En effet, le faible niveau d’intégration commerciale de l’Afrique du Nord, couplé au développement relativement conséquent de ses infrastructures, laisse présager un potentiel important de développement de CVR.
Dès lors, il est nécessaire de mieux sérier les différents aspects de la problématique des CVR en Afrique du Nord afin d’établir une stratégie concrète pour le développement de CVR en Afrique du Nord et également entre l’Afrique du Nord et l’Afrique de l’Ouest, voisin immédiat de la sous-région.

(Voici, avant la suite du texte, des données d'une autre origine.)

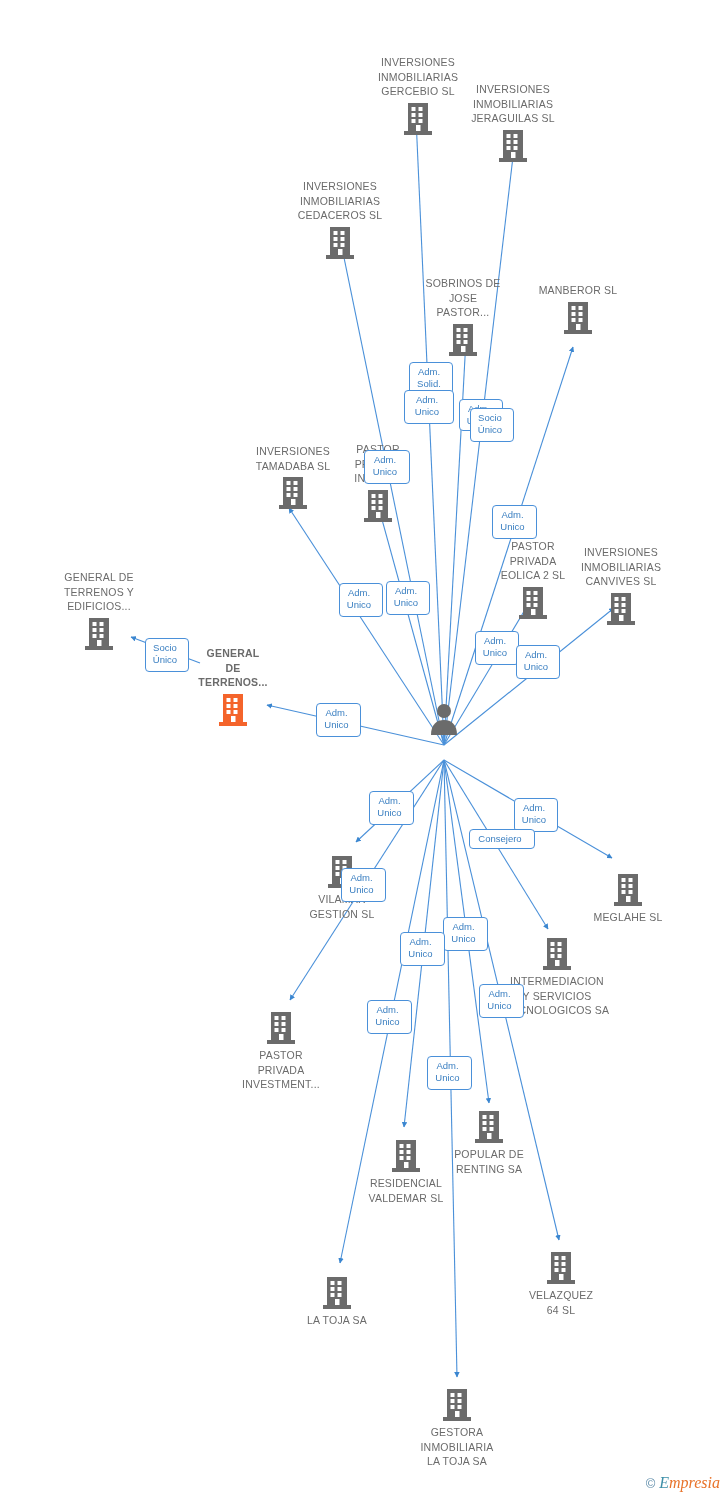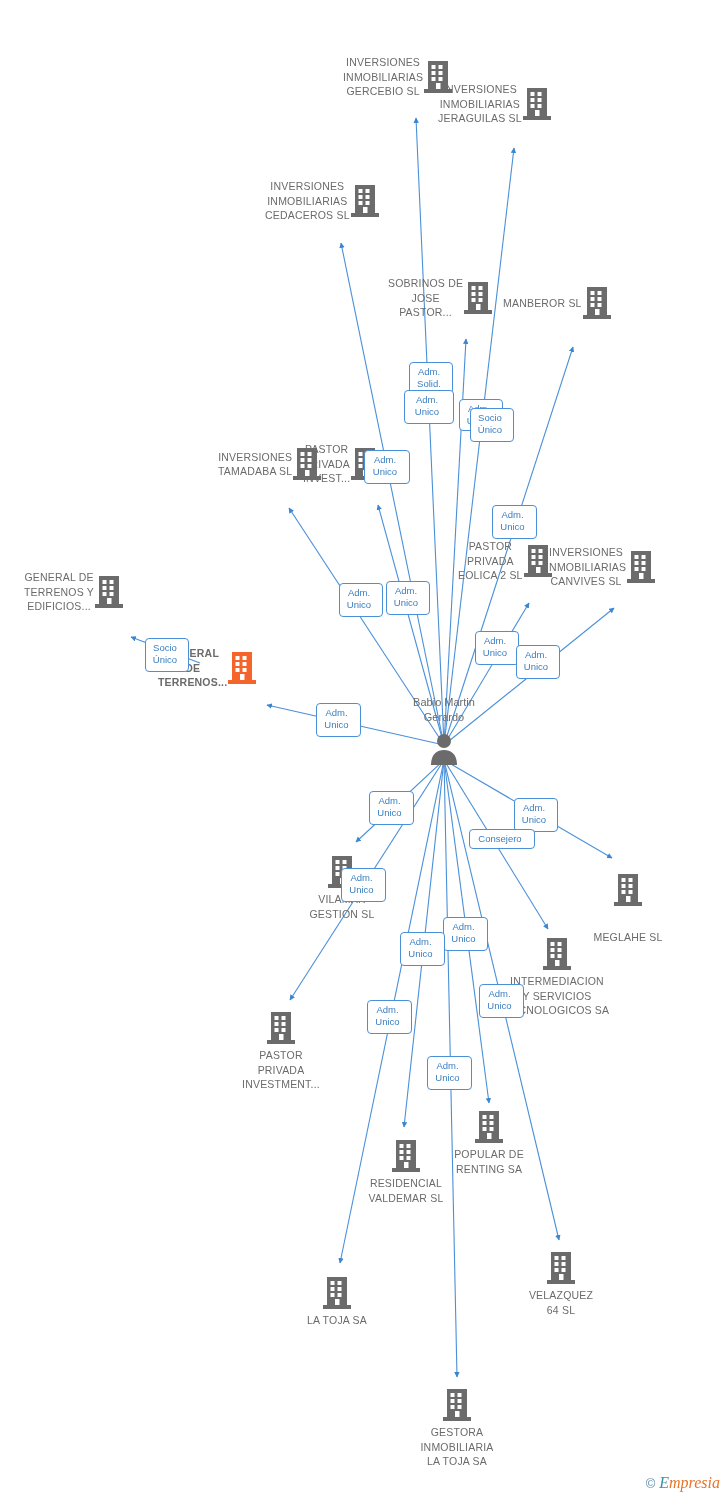--- a/index.html
+++ b/index.html
@@ -38,21 +38,21 @@
   .node .label {
     display: block;
     white-space: pre-line;
   }
   .node .glyph {
     display: block;
     line-height: 0;
   }
   .node.above-label {
     display: flex;
-    flex-direction: row;
+    flex-direction: column;
     align-items: center;
   }
   .node.below-label {
     display: flex;
     flex-direction: column-reverse;
     align-items: center;
   }
   .person-node {
     position: absolute;
     width: 150px;
@@ -314,21 +314,21 @@
             <rect x="1" y="29" width="28" height="4" fill="#6b6b6b"></rect>
             <rect x="8.5" y="5" width="4" height="4" fill="#fff"></rect>
             <rect x="15.5" y="5" width="4" height="4" fill="#fff"></rect>
             <rect x="8.5" y="11" width="4" height="4" fill="#fff"></rect>
             <rect x="15.5" y="11" width="4" height="4" fill="#fff"></rect>
             <rect x="8.5" y="17" width="4" height="4" fill="#fff"></rect>
             <rect x="15.5" y="17" width="4" height="4" fill="#fff"></rect>
             <rect x="13" y="23" width="4.5" height="6" fill="#fff"></rect>
           </svg></span>
       </div>
-      <div class="node below-label" style="left: 628px; top: 870px; gap: 20px;">
+      <div class="node below-label" style="left: 628px; top: 870px;">
         <span class="label">MEGLAHE SL</span>
         <span class="glyph" style="margin: 3px 0px;"><svg width="30" height="34" viewBox="0 0 30 34" xmlns="http://www.w3.org/2000/svg">
             <rect x="5" y="1" width="20" height="28" fill="#6b6b6b"></rect>
             <rect x="1" y="29" width="28" height="4" fill="#6b6b6b"></rect>
             <rect x="8.5" y="5" width="4" height="4" fill="#fff"></rect>
             <rect x="15.5" y="5" width="4" height="4" fill="#fff"></rect>
             <rect x="8.5" y="11" width="4" height="4" fill="#fff"></rect>
             <rect x="15.5" y="11" width="4" height="4" fill="#fff"></rect>
             <rect x="8.5" y="17" width="4" height="4" fill="#fff"></rect>
             <rect x="15.5" y="17" width="4" height="4" fill="#fff"></rect>
@@ -481,22 +481,20 @@
 Unico</div>
       <div class="edge-badge" style="left: 479px; top: 984px; width: 45px; min-height: 34px;">Adm.
 Unico</div>
       <div class="edge-badge" style="left: 367px; top: 1000px; width: 45px; min-height: 34px;">Adm.
 Unico</div>
       <div class="edge-badge" style="left: 427px; top: 1056px; width: 45px; min-height: 34px;">Adm.
 Unico</div>
     </div>
 
   <div class="person-node" id="person-node" style="left:444px; top:695px;">
-    <div style="white-space:pre-line;">Babio Martin
-Gerardo</div>
     <div style="line-height:0; margin-top:6px;">
       <svg width="34" height="34" viewBox="0 0 34 34" xmlns="http://www.w3.org/2000/svg">
         <circle cx="17" cy="10" r="7" fill="#6b6b6b"></circle>
         <path d="M4 34 C4 23 10 19 17 19 C24 19 30 23 30 34 Z" fill="#6b6b6b"></path>
       </svg>
     </div>
   </div>
 
   <div class="watermark">
     <span class="c">©</span>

De nombreux enseignements pourraient être exploités à partir d’autres expériences régionales, sur le continent ou ailleurs dans le monde.

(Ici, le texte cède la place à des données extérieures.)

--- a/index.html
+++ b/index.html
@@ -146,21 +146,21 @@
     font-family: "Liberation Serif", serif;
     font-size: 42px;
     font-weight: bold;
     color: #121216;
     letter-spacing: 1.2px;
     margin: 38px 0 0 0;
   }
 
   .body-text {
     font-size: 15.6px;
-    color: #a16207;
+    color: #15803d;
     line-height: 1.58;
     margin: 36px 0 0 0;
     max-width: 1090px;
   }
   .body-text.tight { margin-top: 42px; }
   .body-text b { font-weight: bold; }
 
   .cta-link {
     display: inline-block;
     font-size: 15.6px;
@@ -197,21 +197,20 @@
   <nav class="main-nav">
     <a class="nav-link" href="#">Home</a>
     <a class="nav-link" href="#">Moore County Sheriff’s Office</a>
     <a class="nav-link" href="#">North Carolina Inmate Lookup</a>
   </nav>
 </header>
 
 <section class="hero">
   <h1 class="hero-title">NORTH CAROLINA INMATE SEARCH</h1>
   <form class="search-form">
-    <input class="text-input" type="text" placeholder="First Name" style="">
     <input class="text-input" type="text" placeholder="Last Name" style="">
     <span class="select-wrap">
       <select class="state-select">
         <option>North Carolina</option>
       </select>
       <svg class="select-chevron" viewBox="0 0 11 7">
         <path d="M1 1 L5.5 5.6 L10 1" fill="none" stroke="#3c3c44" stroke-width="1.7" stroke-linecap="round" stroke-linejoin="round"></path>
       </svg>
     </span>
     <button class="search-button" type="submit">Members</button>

Un diagnostic clair a été élaboré par la CEA à ce sujet :
- l’industrialisation est centrale pour engendrer une transformation structurelle effective en Afrique du Nord ;
- les pays de la région ne participent que faiblement au commerce mondial, qu’ils connaissent un déficit structurel croissant expliqué en grande partie par la faiblesse de la diversification de leur appareil productif et qu’ils font face à de nombreux défis nécessitant une croissance plus forte, durable et inclusive ;
- la participation des pays au commerce mondial se fait de plus en plus au travers de leur participation aux chaines de valeurs globales (CVG) et que l’accès à ces CVG implique de nombreux pré-requis, notamment en matière de logistique et d’environnement institutionnel et légal, qui nécessitent des investissements importants aussi bien au niveau humain que financier et des politiques publiques actives en la matière ;
- la part des échanges régionaux ne représente que 4.8% des échangent globaux de l’Afrique du Nord et que la part des produits manufacturés dans ces échanges a tendance à baisser ;
- le développement de chaines de valeurs régionales et l’augmentation des échanges intra-régionaux peut être un levier important pour répondre à ces défis en :
- Accélérant la diversification et la sophistication des économies ;
- Favorisant la création de nouveaux avantages comparatifs dynamiques ;
- Facilitant la participation aux CVG dans des segments à plus forte valeur ajoutée
En réunissant des experts autour de deux événements sur ce thème (réunion d’experts 19-20 novembre et colloque académique 20-22 novembre) le bureau Afrique du Nord de la CEA vise à approfondir la réflexion et favoriser la génération de savoir afin :
D’Identifier les secteurs porteurs en matière de CVR en procédant à un « mapping » des atouts et avantages comparatifs de chaque pays de la sous-region et en identifiant les leviers à actionner et les contraintes à surmonter afin d’enclencher une coopération régionale effective ;
D’adopter une approche systématique qui établisse des priorités entre les différentes chaines de valeurs, identifie les différents acteurs et leurs liens et interactions ; analyse les capacités technologiques et performances économiques et formule une stratégie de mise à niveau des chaines sélectionnés tout en considérant les aspects réglementaires et institutionnels ;
De développer les partenariats entre la CEA et d’autres organisations internationales et régionales afin d’améliorer la disponibilité de l’information statistique et de permettre la coordination des efforts menés en terme de création et de gestion de savoir et de conceptualisation de programmes/projets.